EXERCISE BRIEF: Go through the material and pull out every line with the string "select" in it.

TASK MATERIAL:

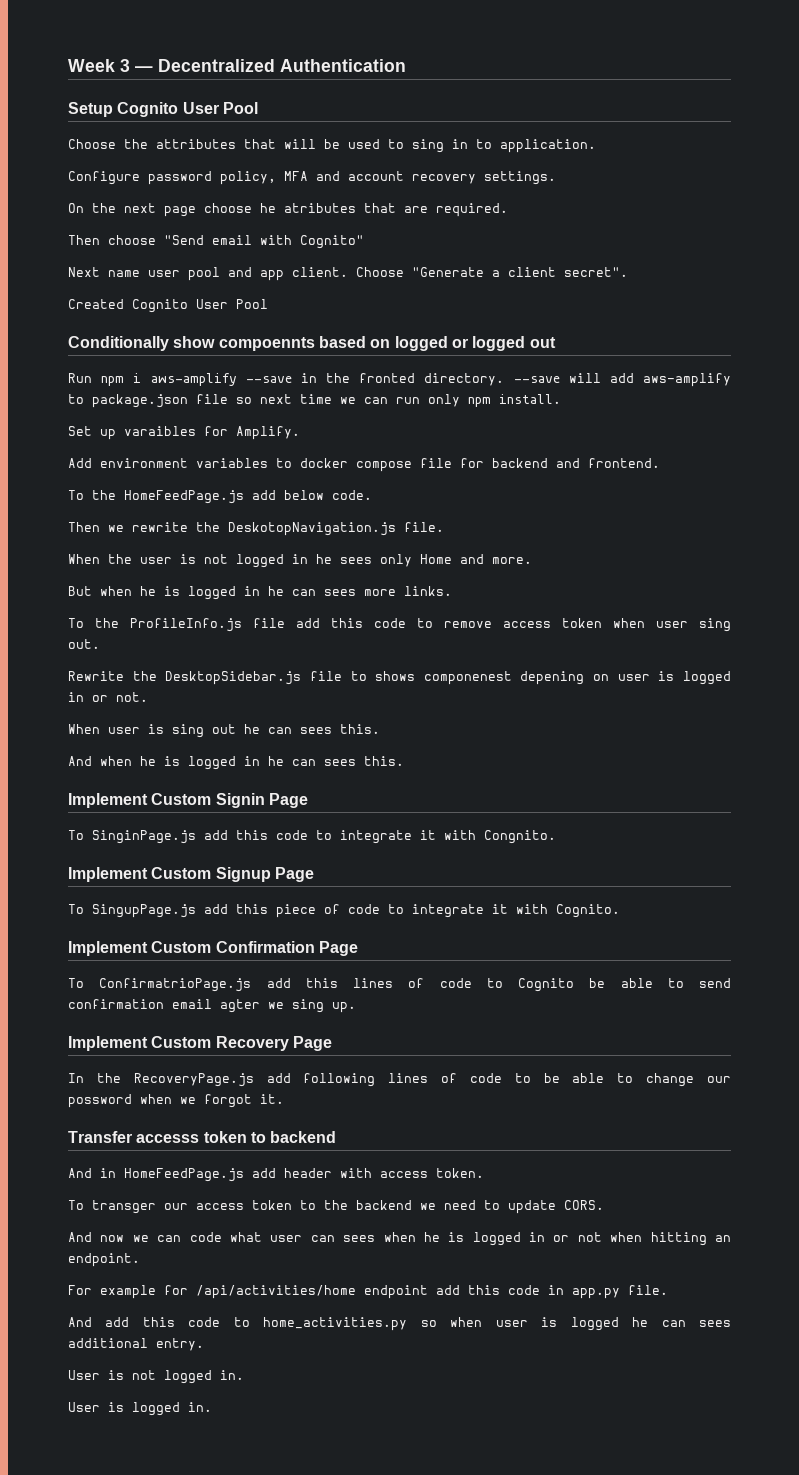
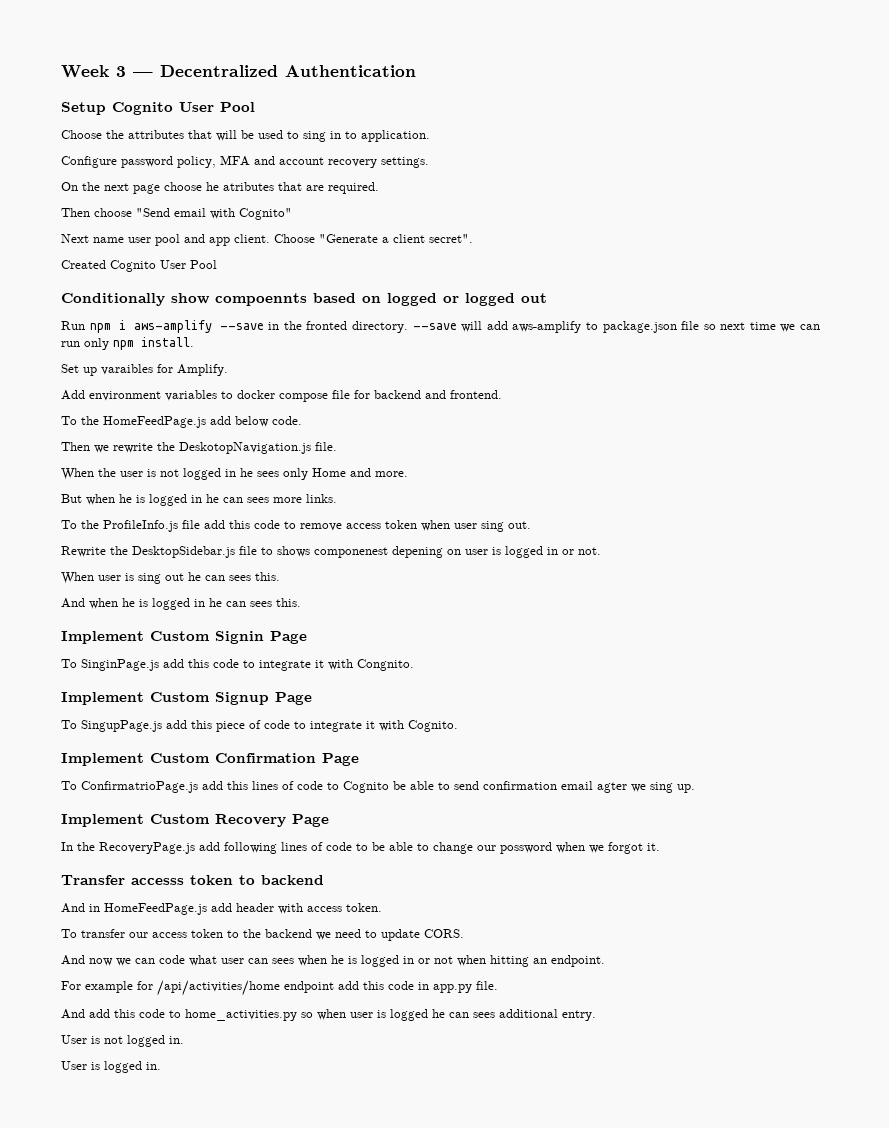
- To transger our access token to the backend we need to update CORS.
+ To transfer our access token to the backend we need to update CORS.

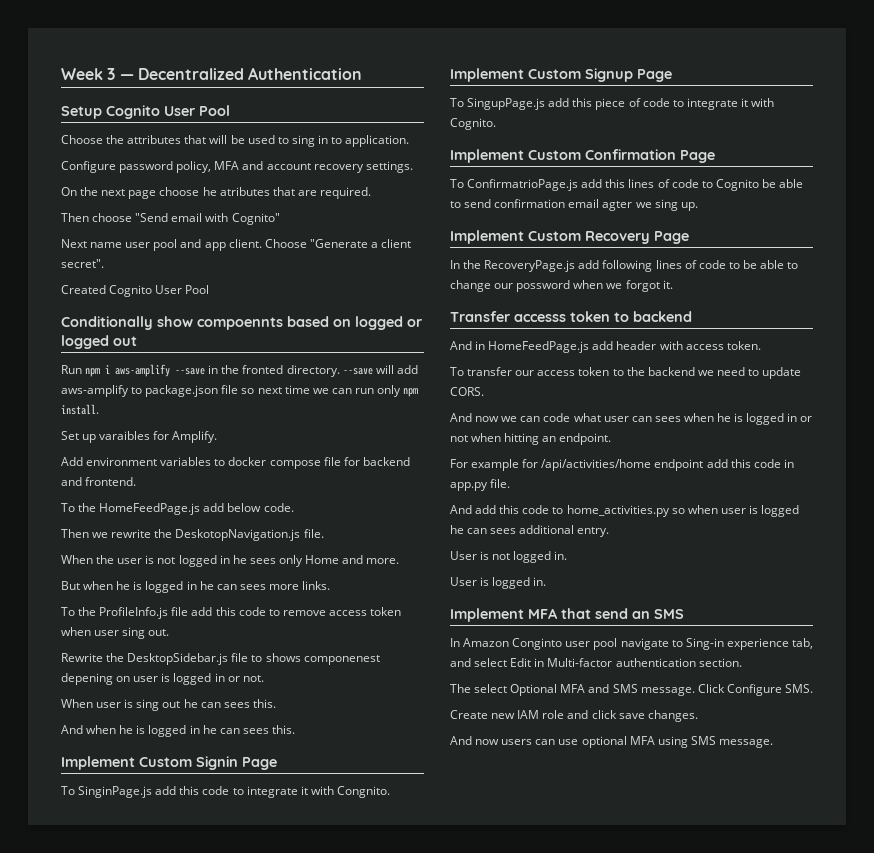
+ Implement MFA that send an SMS
+ In Amazon Conginto user pool navigate to Sing-in experience tab, and select Edit in Multi-factor authentication section.
+ The select Optional MFA and SMS message. Click Configure SMS.
+ Create new IAM role and click save changes.
+ And now users can use optional MFA using SMS message.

RESULT BELOW:
+ In Amazon Conginto user pool navigate to Sing-in experience tab, and select Edit in Multi-factor authentication section.
+ The select Optional MFA and SMS message. Click Configure SMS.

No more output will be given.